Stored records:
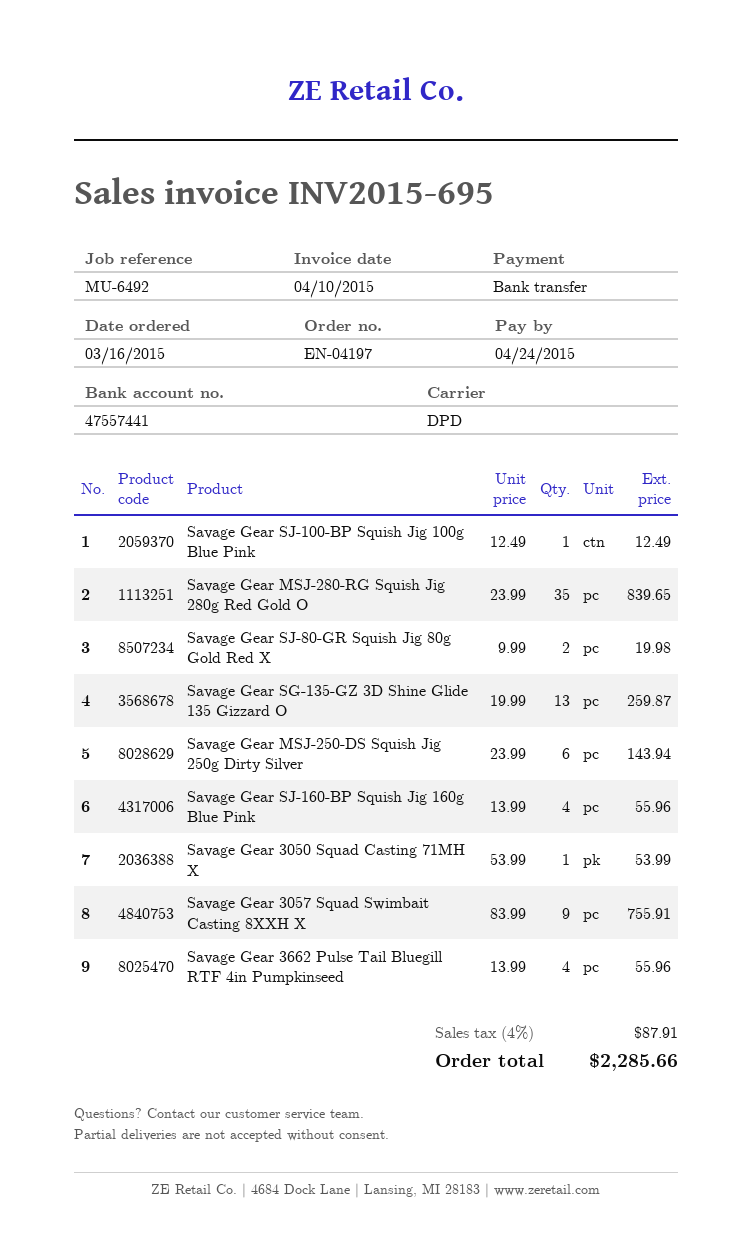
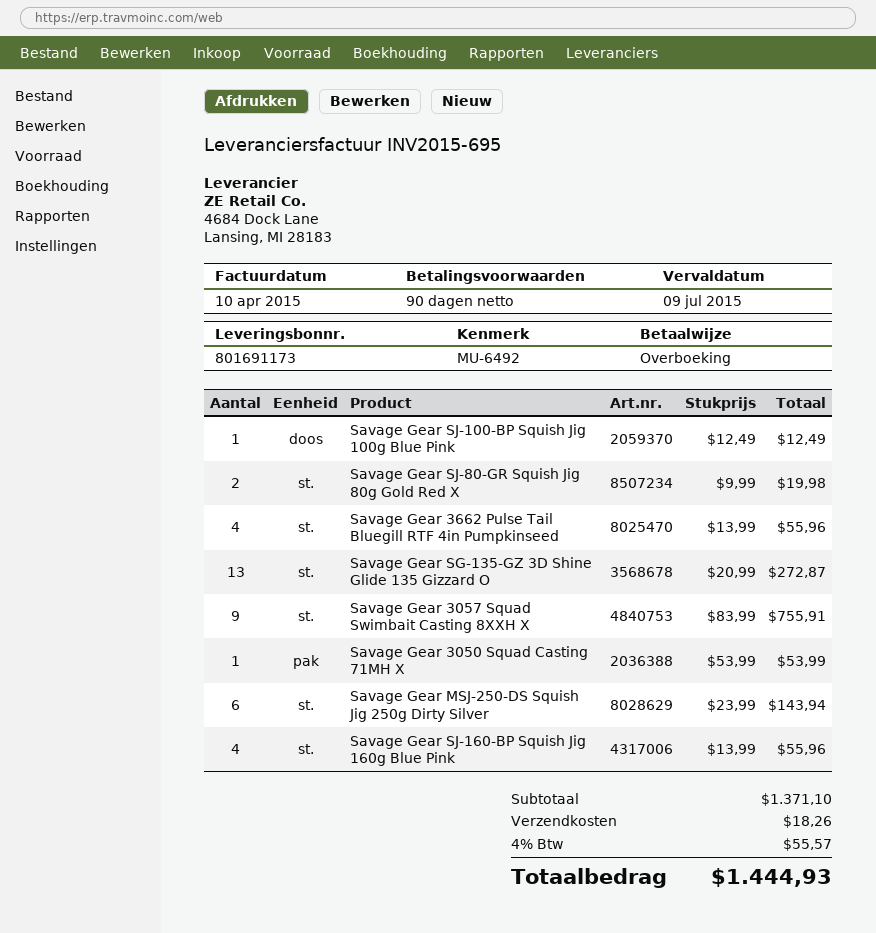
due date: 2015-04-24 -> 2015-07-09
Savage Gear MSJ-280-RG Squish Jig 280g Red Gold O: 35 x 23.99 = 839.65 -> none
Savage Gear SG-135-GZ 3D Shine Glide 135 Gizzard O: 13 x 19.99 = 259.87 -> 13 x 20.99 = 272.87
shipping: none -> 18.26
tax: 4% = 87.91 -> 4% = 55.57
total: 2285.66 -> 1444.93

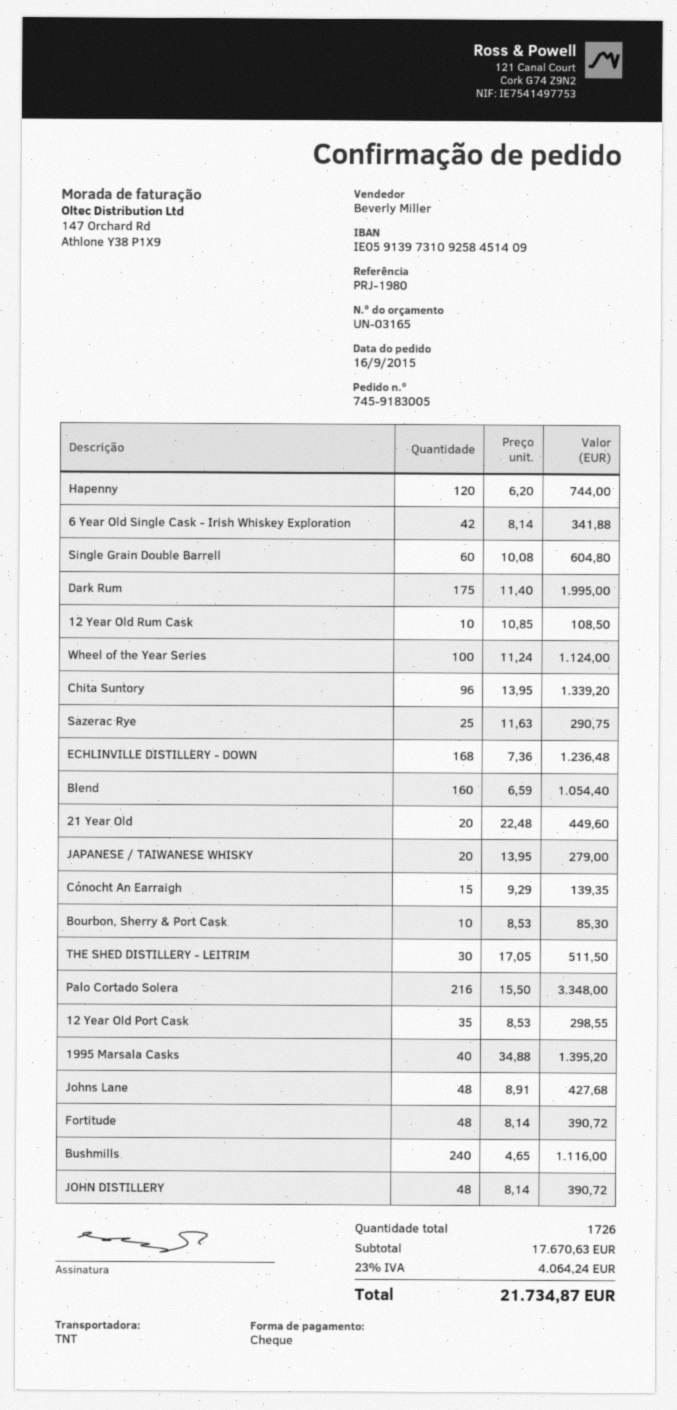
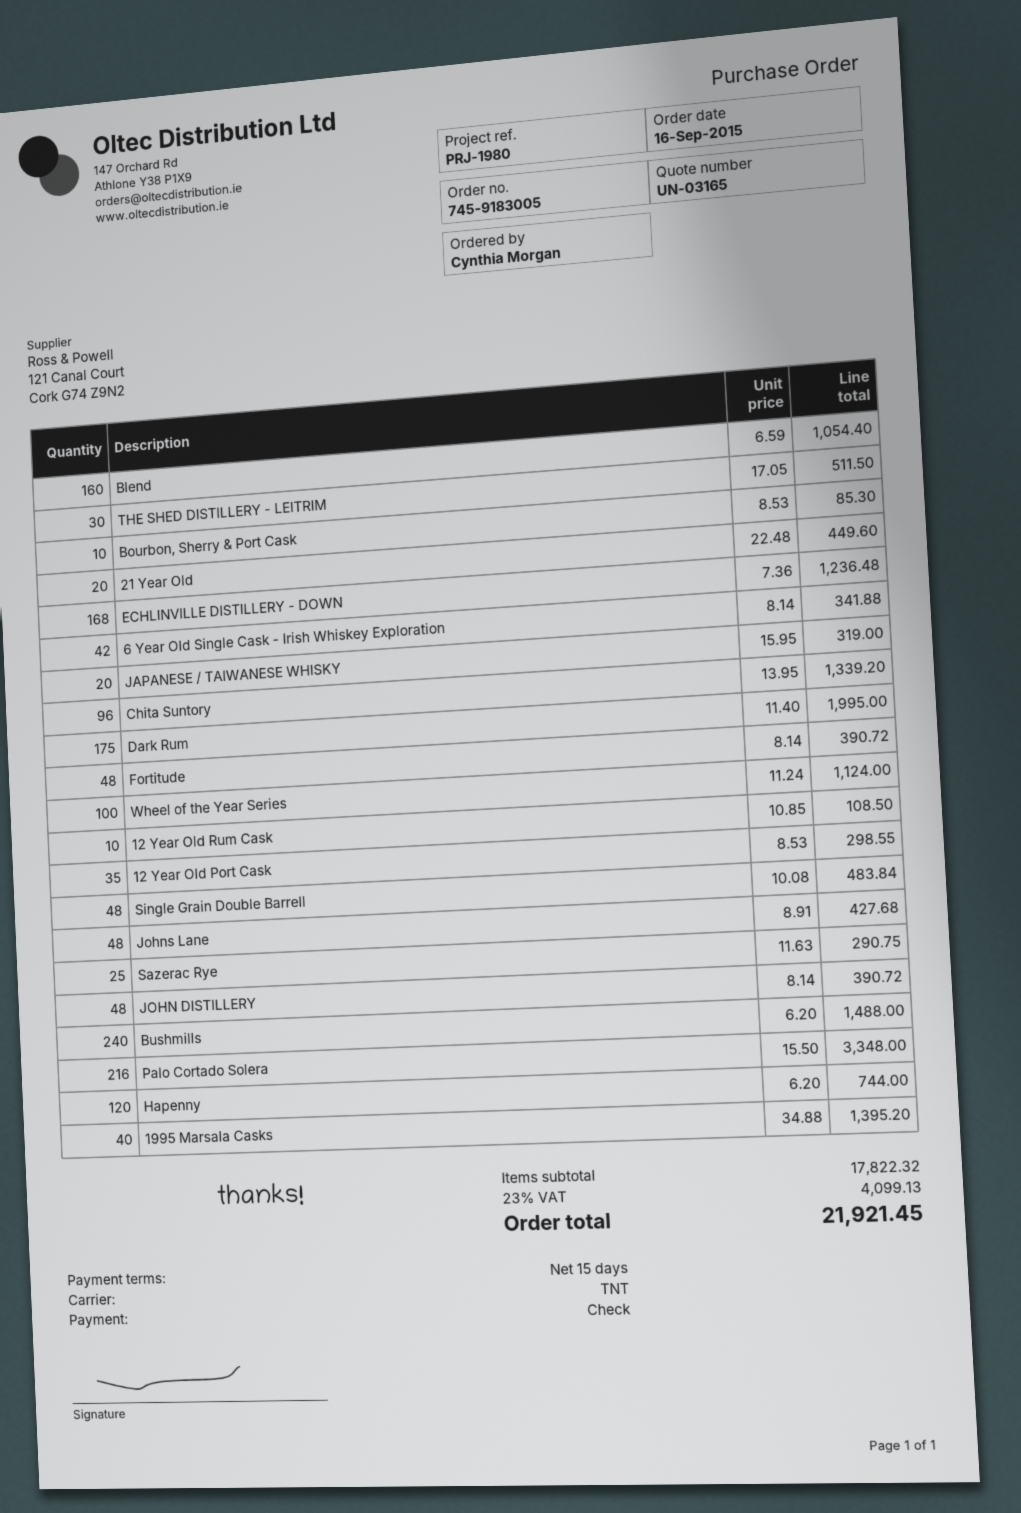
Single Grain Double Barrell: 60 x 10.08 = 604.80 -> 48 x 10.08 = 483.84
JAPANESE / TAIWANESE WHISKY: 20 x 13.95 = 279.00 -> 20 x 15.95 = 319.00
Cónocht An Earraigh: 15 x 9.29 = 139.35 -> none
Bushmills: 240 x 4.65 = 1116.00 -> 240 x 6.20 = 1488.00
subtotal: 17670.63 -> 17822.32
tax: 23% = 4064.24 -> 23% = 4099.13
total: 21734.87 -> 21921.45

--

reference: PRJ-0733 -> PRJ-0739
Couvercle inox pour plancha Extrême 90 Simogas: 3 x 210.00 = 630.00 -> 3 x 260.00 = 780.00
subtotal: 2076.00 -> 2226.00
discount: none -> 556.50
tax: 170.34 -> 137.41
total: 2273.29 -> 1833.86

BRIEF »
The total, and only the total: count the lines above that contain "Gear".

RESPONSE TO THIS EXERCISE »
2